Il 31 luglio scorso il Commissario straordinario del Governo per il coordinamento delle iniziative antiracket e antiusura, Santi Giuffrè, è andato in pensione. Se ne sono accorti in pochi perché il Governo era troppo impegnato nella battaglia referendaria e un po’ perché l’antimafia di questi tempi sembra essere scivolata nelle retrovie delle priorità del governo e dei partiti. E poi cosa volete che interessi di taglieggiati e usurati in un Paese che rantola tra furbi e scaltri: i mafiosi spostano potere e i voti mentre gli antimafiosi sono solo un peso da tenere a bada, invisibili fino alla loro prossima protesta.
Così succede che, senza Commissario, le vittime devono inventarsi di tutto per trascinarsi in attesa di fondi e di organizzazione della loro protezione. Le mafie scorrazzano veloci e i testimoni di giustizia intanto confidano nel passaggio di qualche amico o parente benevolo: se la politica è fatta di azioni (simboliche e concrete) oggi si potrebbe dire che questo Paese, visto da fuori, ha deliberatamente deciso di farsi sconfiggere dai soprusi della criminalità organizzata.

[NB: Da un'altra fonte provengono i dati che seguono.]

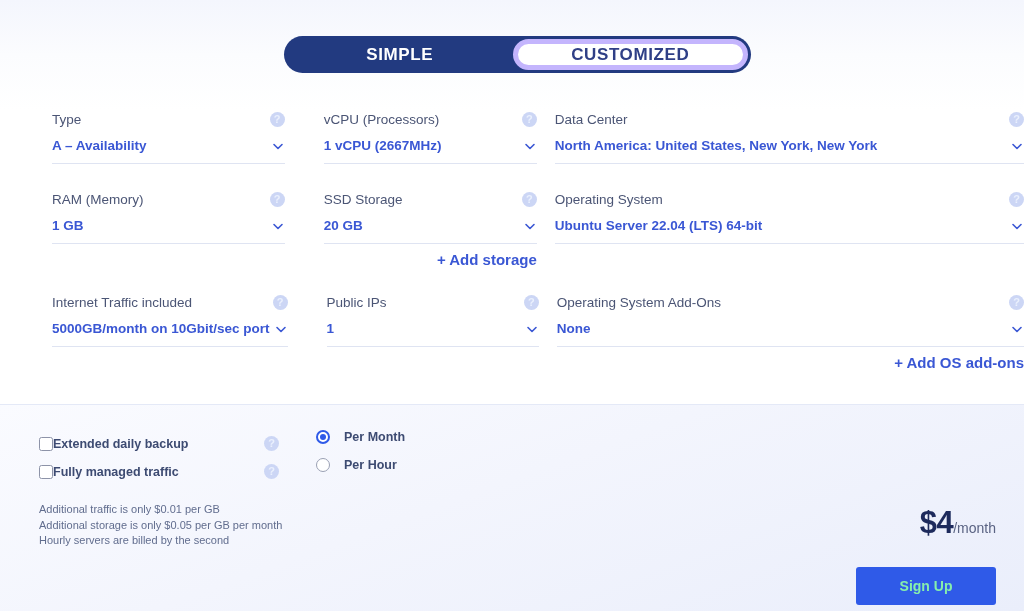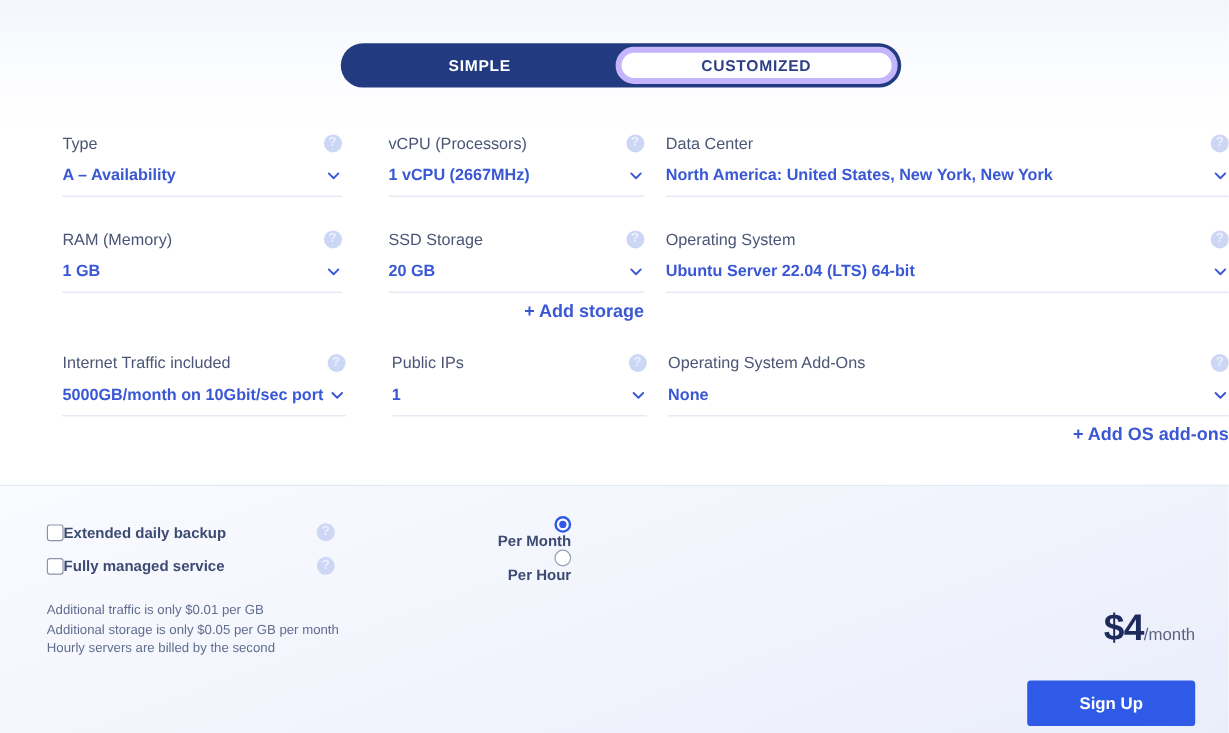--- a/index.html
+++ b/index.html
@@ -53,7 +53,7 @@
     display: flex;
     align-items: center;
     justify-content: center;
-    font-size: 13px;
+    font-size: 17px;
     font-weight: bold;
     letter-spacing: 0.6px;
     cursor: pointer;

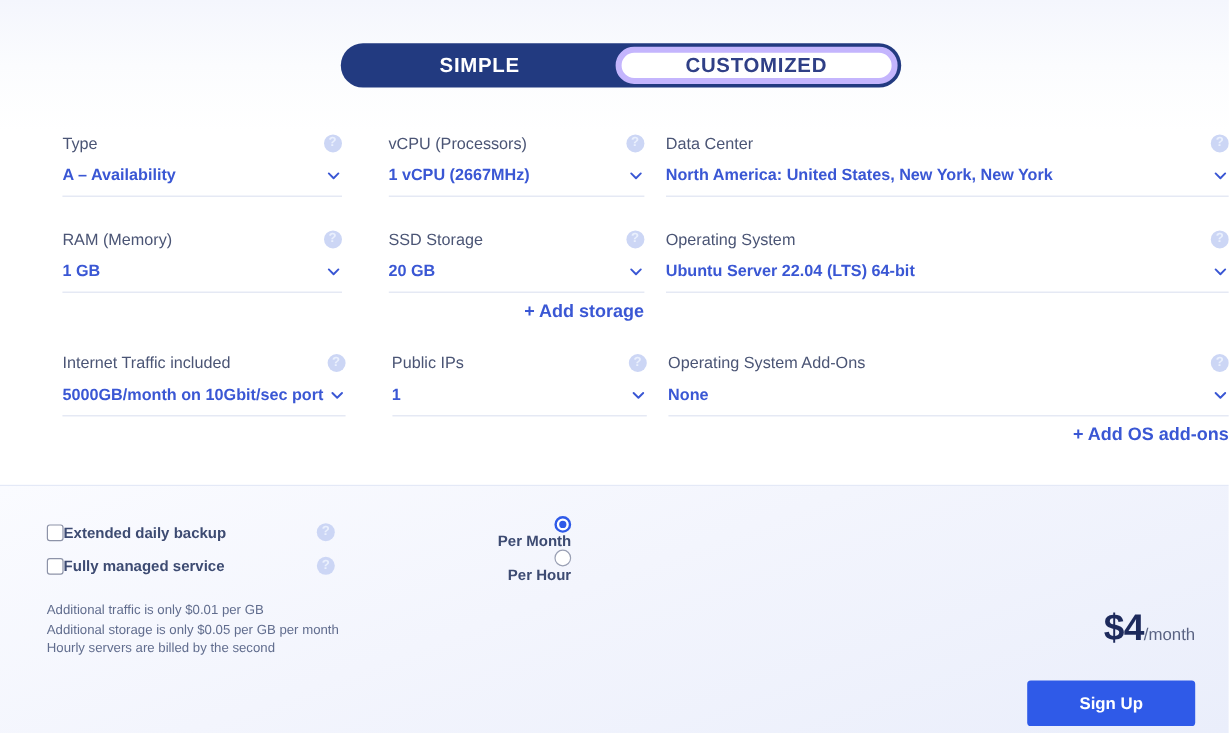--- a/index.html
+++ b/index.html
@@ -182,9 +182,8 @@
   .radios { margin-left: 37px; width: 160px; }
   .radio-row {
     display: flex;
-    align-items: flex-end;
+    align-items: flex-start;
     height: 28px;
-    flex-direction: column;
   }
   .radio {
     width: 14px;

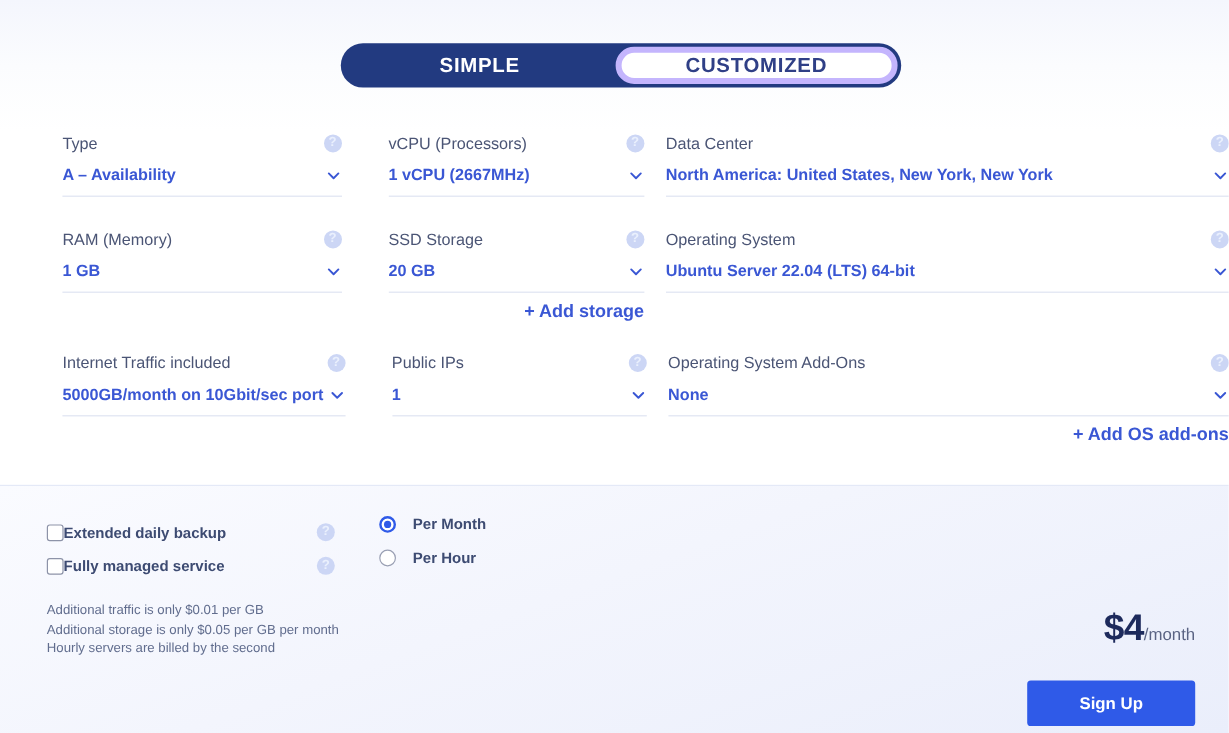--- a/index.html
+++ b/index.html
@@ -407,7 +407,7 @@
       </div>
       <div class="check-row">
         <span class="cbox"></span>
-        <span class="check-label">Fully managed service</span>
+        <span class="check-label">Fully managed traffic</span>
         <span class="help-icon">?</span>
       </div>
     </div>

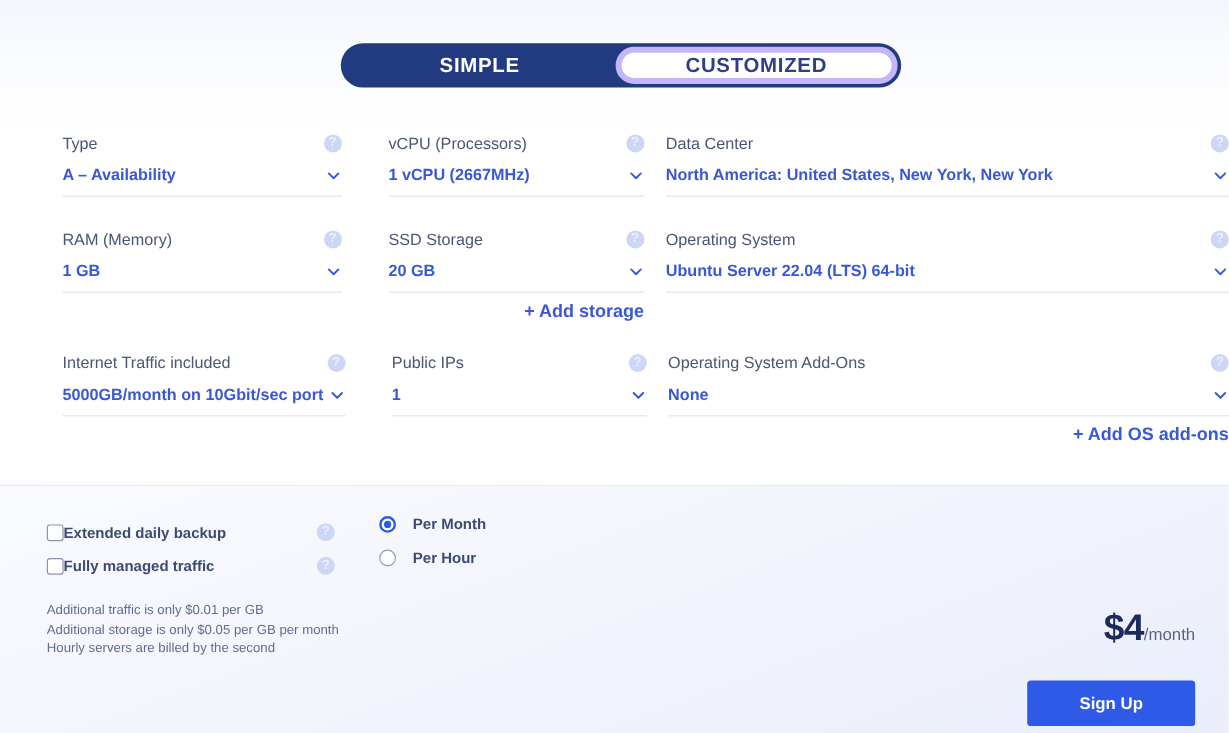--- a/index.html
+++ b/index.html
@@ -249,7 +249,7 @@
     width: 140px;
     height: 38px;
     background: #2f5ae8;
-    color: #ffffff;
+    color: #86efac;
     border: none;
     border-radius: 3px;
     font-size: 14px;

Si diceva che Renzi avesse promesso in tempi brevi la nomina a Commissario di Domenico Cuttaia, Prefetto di Venezia, ma la designazione non è mai arrivata e poi sappiamo tutti come è andata a finire. Il Presidente del Consiglio Gentiloni ha detto che si aspetta “lealtà e collaborazione” anche dalle forze politiche dell’opposizione e noi l’abbiamo preso in parola: stiamo depositando un’interrogazione parlamentare urgente con cui chiediamo che si faccia quello che avrebbe dovuto essere fatto da tempo. Un Paese che nomina in poche ore ministri e sottosegretari e lascia vacante per mesi la sedia del coordinamento delle iniziative Antiracket e Antiusura è un Paese che non condividiamo: leali e collaborativi esigiamo una risposta e una soluzione.